With healthcare, there are three important elements related to the overall cost of a plan: deductibles, copayments, and coinsurance. All three impact your total yearly costs—sometimes even more than your plan’s premium—and it’s worth understanding what each is and how they contribute to what you pay.
Deductible
A deductible is the amount you, the policyholder, must pay for covered healthcare services before the insurance company steps in to cover the rest. For example, if you have a $2,000 deductible, you pay the first $2,000 of covered services. Once you pay your deductible, you usually pay a copayment or coinsurance for additional covered healthcare services or therapies, up to an out-of-pocket maximum or the most you’ll have to pay for covered services in a plan year.

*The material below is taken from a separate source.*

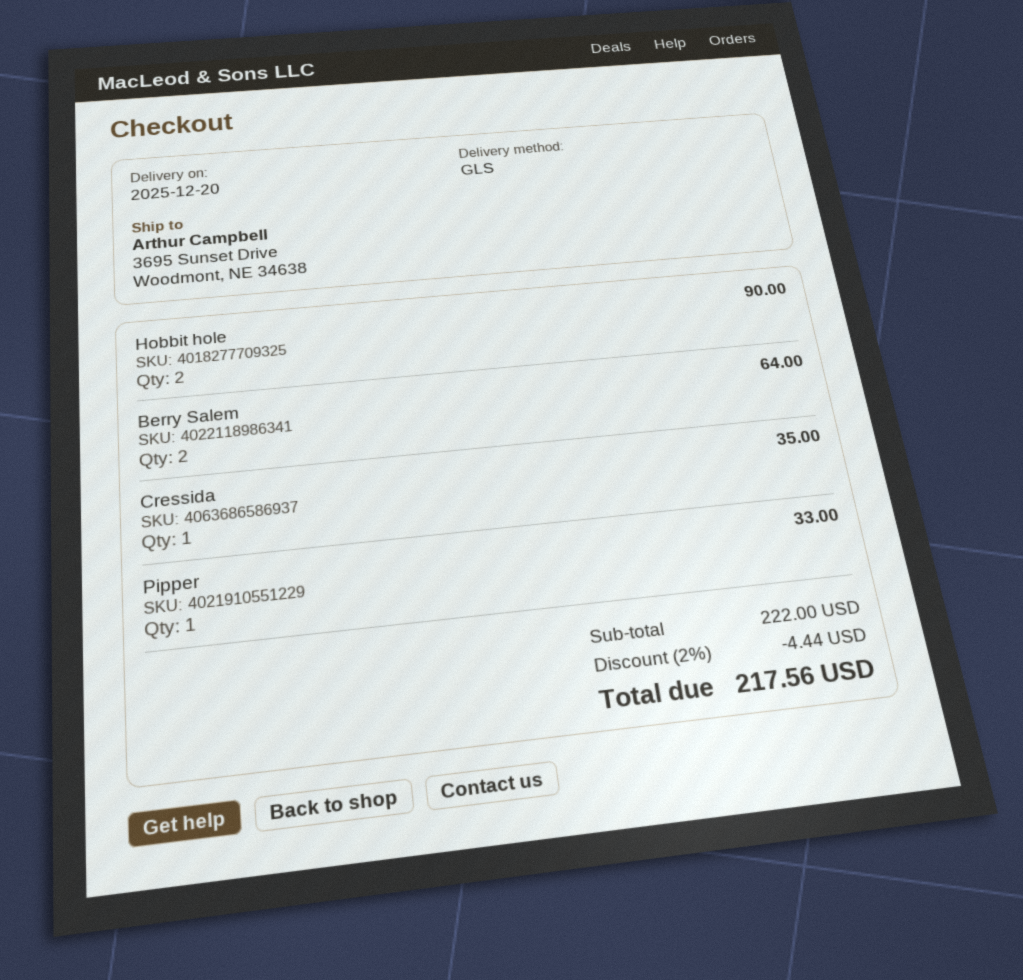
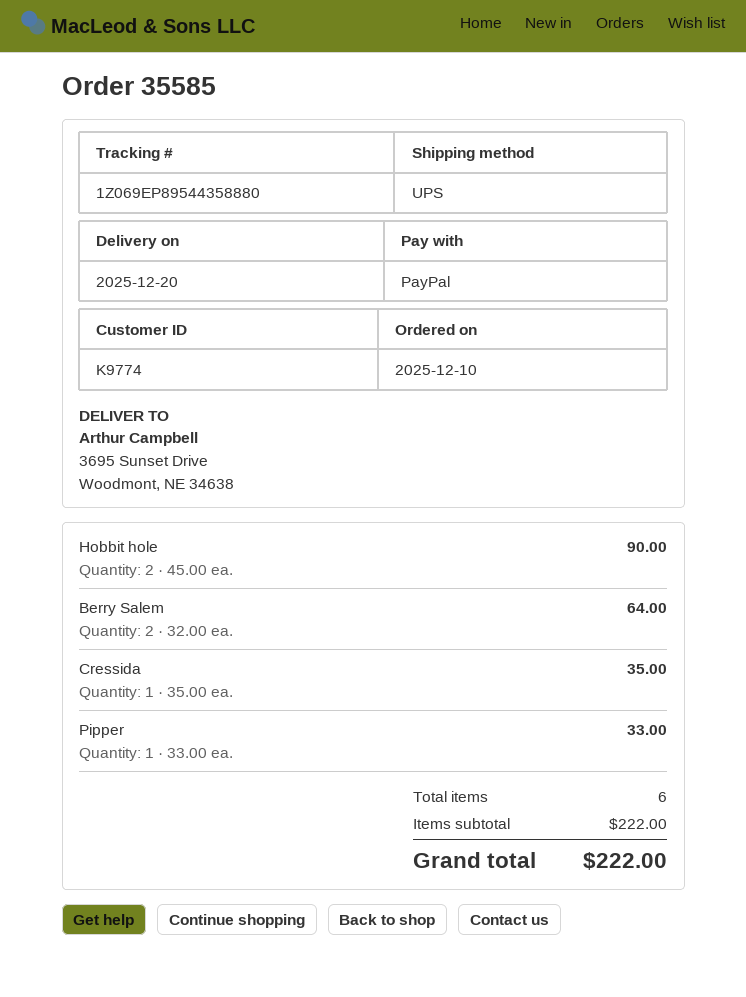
shipping method: GLS -> UPS
discount: 2% = 4.44 -> none
total: 217.56 -> 222.00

The type of health insurance plan you have and the level of coverage you choose will affect your deductible. Typically, the higher the monthly premium, the lower the deductible. Nevertheless, all Affordable Care Act marketplace plans pay the full cost of certain preventive benefits before you meet your deductible.
The costs of covered services will add up throughout the year until your total payments reach the deductible total specified on your policy. Individuals who switch plans (due to a qualifying life event (QLE)) will start over with a new deductible on the new plan.
Copayment
A copayment or “copay” is the fixed amount you pay for medical expenses. In many health insurance plans, you pay 100% of the costs out-of-pocket until you reach your deductible, then you pay a copay. Imagine the cost for a doctor’s visit with your health plan is $100, and your copay for a visit is $20. If you paid your deductible, you pay $20 for the visit. However, if you haven’t met your deductible, you pay $100.
Copayments can vary between services, even within the same plan, whether prescription drugs, lab tests, visits to a specialist, etc. They can also vary with in-network and out-of-network care. Normally, you will pay more for an out-of-network service—in fact, some plans might not cover out-of-network services, while others may require you to pay the difference between charges from an in-network and an out-of-network provider.
We recommend you use in-network providers for your healthcare needs.
Coinsurance
Coinsurance is the percentage of costs you pay for medical expenses (e.g., hospital stay, office visit, medical device, or prescription drug), often after you’ve met your deductible. With most health insurance plans, you pay 100% of costs out-of-pocket until meeting your deductible, and then you pay a defined percentage, or coinsurance amount, for any additional covered medical expenses. Your health insurance plan will cover the rest.
If you have what’s known as an “80/20” plan, the insurance company will cover 80%, and you will pay the other 20% until you reach the maximum out-of-pocket limit. Coinsurance will only apply to covered services outlined in the policy; if you have expenses from services not covered in your plan, you must pay the entire bill.
Although copay and coinsurance relate to your responsibility to pay a portion of healthcare costs, recall that a copay is a set dollar amount, unlike coinsurance, which is a percentage of the total cost.